Christie Cleek (or o'-the-Cleek, of-the-Cleek, Chwsten Cleek or Criste Cleik) was a legendary Scottish cannibal reported to have used his skills as a butcher to slaughter people. He is said to have lived during a severe famine in the fourteenth century. His story shares some similarities with the better-known legend of Sawney Bean, but it is older.

==Folklore==
According to folklore, his real name was Andrew Christie, a butcher from Perth. Cleek, the name by which he is remembered, means 'hook' or 'crook' in Scots, alluding to the iron hook he reportedly used to hang up his victims, or alternatively, used to drag passing horsemen off their saddles. During a severe famine in the mid-fourteenth century, Christie joined a group of scavengers in the foothills of the Grampians. When one of the party died of starvation, Christie butchered the corpse to provide food for his companions.
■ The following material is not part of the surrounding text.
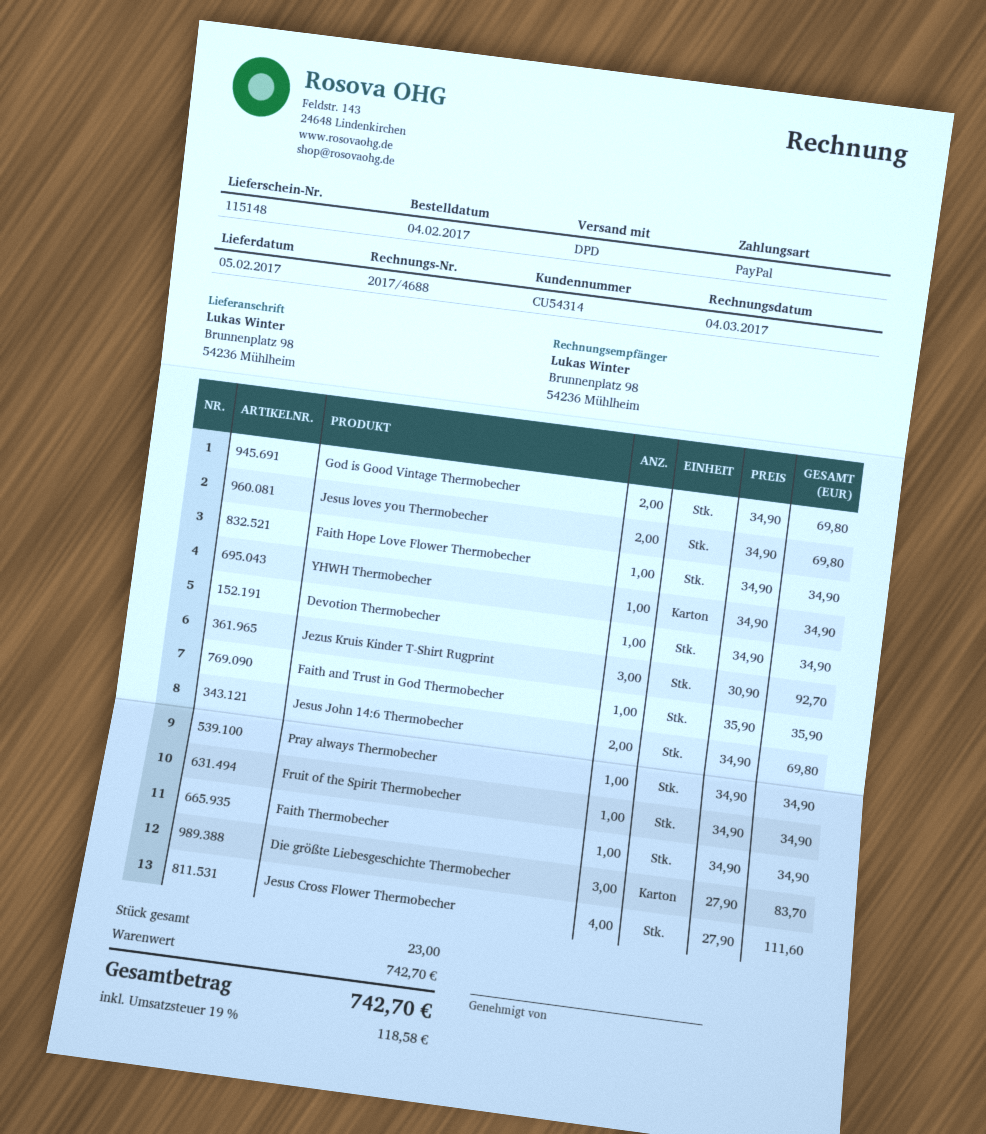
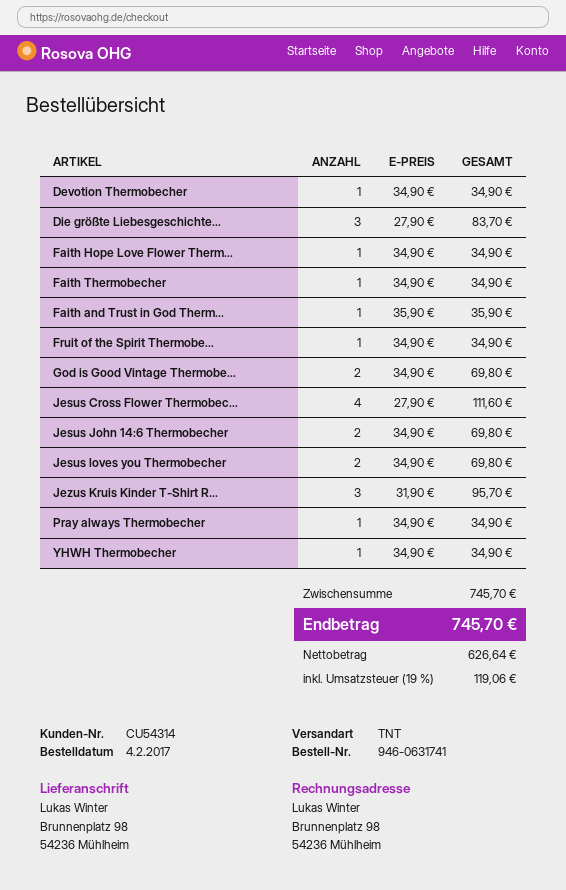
shipping method: DPD -> TNT
Jezus Kruis Kinder T-Shirt Rugprint: 3 x 30.90 = 92.70 -> 3 x 31.90 = 95.70
subtotal: 742.70 -> 745.70
tax: 19% = 118.58 -> 19% = 119.06
total: 742.70 -> 745.70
The group developed a taste for human flesh as, under Christie's leadership, they began to ambush travellers in the passes of the Grampians, feeding on their bodies and those of their horses. It is alleged that before attacking, Christie would haul his victims from their mounts with a hook on a rod. Thirty riders apparently died at Christie's hands. Eventually, the company was defeated by an armed force from Perth. Some stories record that he was publically executed alongside his accomplices, whilst others state that Christie escaped and changed his name to David Maxwell. It is said that he then married, became a rich merchant in Dumfries, fathered three daughters, and had a good reputation within the community. He had told his neighbours that his only brother was a victim to Christie Cleek, and only admitted his crimes on his death bed.

The earliest versions of this narrative are much less detailed, recording only Christie's cannibalism and his methods of trapping prey. No mention is made of his accomplices or eventual fate.

Cheviot's Proverbs (1896) mentions some folklore about the character, who came to be known as a bugbear or bogeyman:

They resorted to cannibalism at the instigation of their leader, Andrew Christie, a Perth butcher. This monster lay in wait for passing horsemen, and dragged them from the saddle with a large iron hook fixed to a long pole, hence his nickname. It is said Christiecleek died many years after, a married man and prosperous merchant in Dumfries. For centuries the mere mention of the word Christiecleek was sufficient to silence the noisiest child.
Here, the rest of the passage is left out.